# Where to invest



## Simon (Nov 2, 2009)

Thanks for reading. I am new here so apologize in advance if this post is similar to others.

My situation:

35, single, no kids.

Home paid for, vehicle paid for, RRSP maxed (funds, stocks and cash), healthy company pension (with paid-in enhancements maxed, tax deferred), TFSA maxed.

I have ~50K in cash, and free cash flow of ~$4k per month. 

Where should I put it? Stocks, bonds, real estate, other?

Thanks in advance for your response. My risk tolerance is medium, I just am a little gun shy after the market meltdown and want to make good choices and be diversified.


----------



## FrugalTrader (Oct 13, 2008)

Simon,

Let me start by saying congrats on your financial achievements. I think the biggest question is, what are your goals? Early retirement? If so, how do you plan on achieving that goal?


----------



## Wealthy1Day (Aug 30, 2009)

How are you invested in your registered portfolio? 

And how did you arrive at that strategy?

You might adopt the same strategy to your non-registered portfolio.


----------



## Oldroe (Sep 18, 2009)

Don't see anything about fast cars wild boats vacation just generally fun thats were I would invest.


----------



## lending (Aug 26, 2009)

*Invest in Real Estate*

i do not suggest to invest money in stock. Real Estate is a good choice.


----------



## Dr_V (Oct 27, 2009)

lending said:


> i do not suggest to invest money in stock. Real Estate is a good choice.


Well, gosh, I would take _that_ advice with a *huge* helping of salt.

(1) Simon has achieved a terrific financial position (I'm a bit envious  ). But he hasn't stated what his goals are. Without knowing much more, it's hard to make any concrete recommendations other than to offer typical "portfolio theory" suggestions. 

This kind of "theorycrafting" usually goes along the lines of: "You're 35 years old, so you may want to consider an exposure of ~60% in stocks and real estate, 30% in bonds, and 10% in cash." Now, how accurate would such a suggestion be? Very hard to say, since it's really so dependent upon his goals, his investing skills, and his risk tolerance.


(2) It's worth noting that investing in real estate _is absolutely no safer_ than stocks. I, personally, view real estate as being substantially riskier than stocks, since you're investing a huge amount of money into a highly concentrated asset, the likes of which are not guaranteed to go up (witness the implosion in the US), and which offer you plenty of fantastically disastrous methods to lose _everything_. Longer-term returns also tend to favour the stock market (reference).


K.


----------



## leslie (May 25, 2009)

To get to your position you must have developed good thriftyness. But really !! You are only young once. Believe me your body does not last. Now is the time to spend some money on active, fun stuff. 

Since you are so well paid, I presume you have a good education.
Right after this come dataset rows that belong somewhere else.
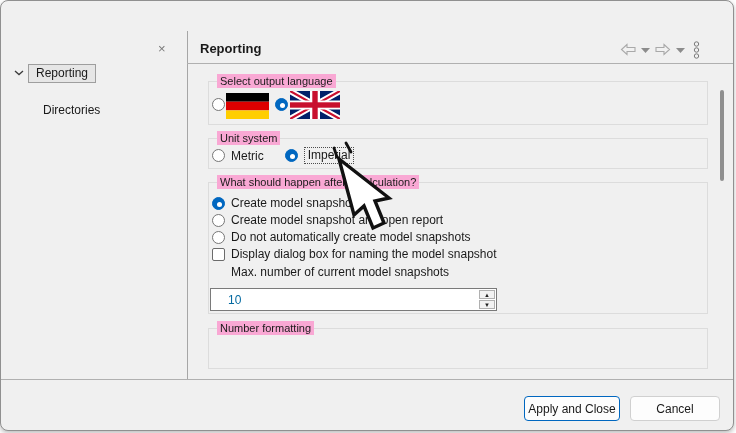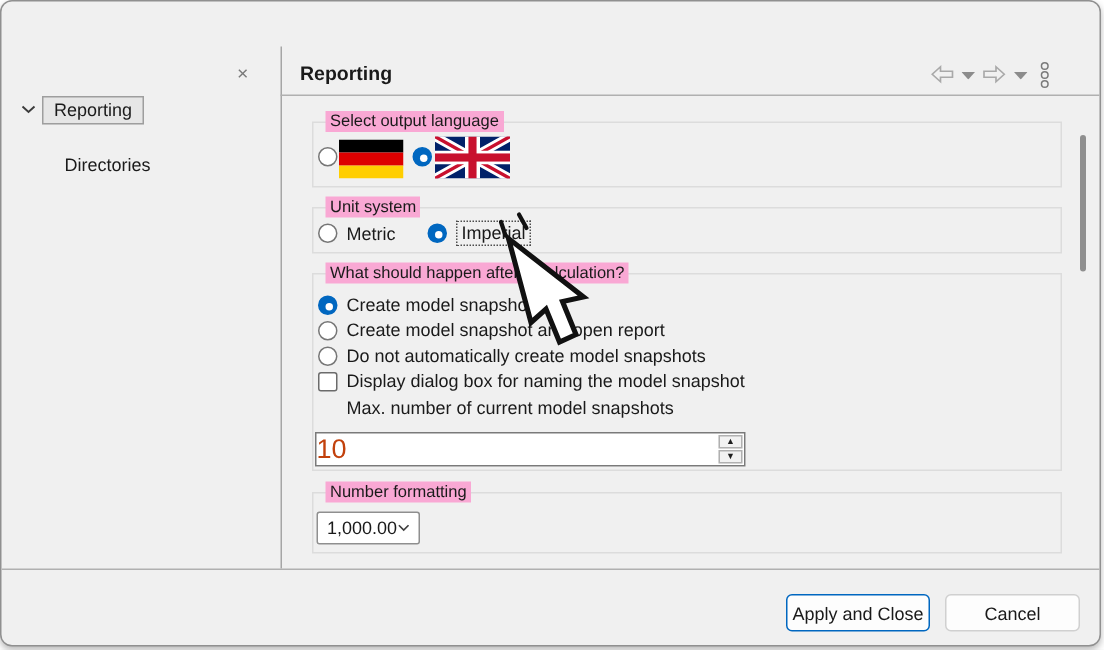--- a/index.html
+++ b/index.html
@@ -50,22 +50,22 @@
   .radio.sel { background:#0067c0; border-color:#0067c0; }
   .radio.sel::after { content:""; position:absolute; left:4px; top:4px; width:5px; height:5px; background:#fff; border-radius:50%; }
   .checkbox { width:13px; height:13px; min-width:13px; border:1px solid #6b6b6b; border-radius:2px; background:#fff; }
   .focus-dotted { border:1px dotted #4d4d4d; padding:0 3px 1px 3px; }
 
   .flag { display:block; }
 
   .max-label { position:absolute; left:2px; top:82px; font-size:12px;margin-left:20px; }
   .spinner { position:absolute; left:1px; top:105px; width:287px; height:23px; border:1px solid #7a7a7a;
              background:#fff; display:flex; }
-  .spin-input { flex:1; border:0; background:transparent; font-size:18px; padding-left:0;
-                font-family:"Liberation Sans", sans-serif; color:#c2410c; outline:none; }
+  .spin-input { flex:1; border:0; background:transparent; font-size:12px; padding-left:17px;
+                font-family:"Liberation Sans", sans-serif; color:#0369a1; outline:none; }
   .spin-col { width:18px; display:flex; flex-direction:column; justify-content:center; gap:1px; padding:1px 1px; }
   .spin-btn { height:9px; border:1px solid #b0b0b0; background:#f2f2f2; display:flex; align-items:center;
               justify-content:center; font-size:6px; line-height:1; color:#1f1f1f; cursor:pointer; }
 
   .dropdown { position:absolute; left:2px; top:12px; width:69px; height:22px; border:1px solid #8f8f8f;
               border-radius:2px; background:#fff; display:flex; align-items:center;
               justify-content:space-between; padding:0 6px; font-size:12px; cursor:pointer; }
 
   .scroll-thumb { position:absolute; left:719px; top:89px; width:4px; height:91px; background:#8f8f8f; border-radius:2px; }
 
@@ -167,26 +167,20 @@
       <input class="spin-input" value="10" style="">
       <div class="spin-col">
         <div class="spin-btn">▲</div>
         <div class="spin-btn">▼</div>
       </div>
     </div>
   </div>
 
   <div class="group g4">
     <span class="group-label">Number formatting</span>
-    <div class="dropdown">
-      <span>1,000.00</span>
-      <svg width="9" height="6" viewBox="0 0 9 6">
-        <polyline points="1,1 4.5,4.5 8,1" stroke="#3f3f3f" stroke-width="1.2" fill="none"></polyline>
-      </svg>
-    </div>
   </div>
 
   <div class="scroll-thumb"></div>
 
   <div class="footer-sep"></div>
   <div class="btn btn-apply">Apply and Close</div>
   <div class="btn btn-cancel">Cancel</div>
 
   <svg class="cursor-overlay" width="80" height="105" viewBox="0 0 80 105">
     <line x1="8" y1="14" x2="11" y2="23" stroke="#111" stroke-width="2.8" stroke-linecap="round"></line>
How was that paid for? If your parents paid, maybe now is the time to say thank you with a vacation for them ?? (Of course they would probably prefer a grandchild.)

As for investing $$ I would not put any $$ to work in any asset class right now. There is no rush. The risk/reward tradeoff is WAY too high right now.


----------



## scomac (Aug 22, 2009)

Dr_V said:


> (2) It's worth noting that investing in real estate _is absolutely no safer_ than stocks. *I, personally, view real estate as being substantially riskier than stocks*, since you're investing a huge amount of money into a highly concentrated asset, the likes of which are not guaranteed to go up (witness the implosion in the US), and which offer you plenty of fantastically disastrous methods to lose _everything_. Longer-term returns also tend to favour the stock market (reference).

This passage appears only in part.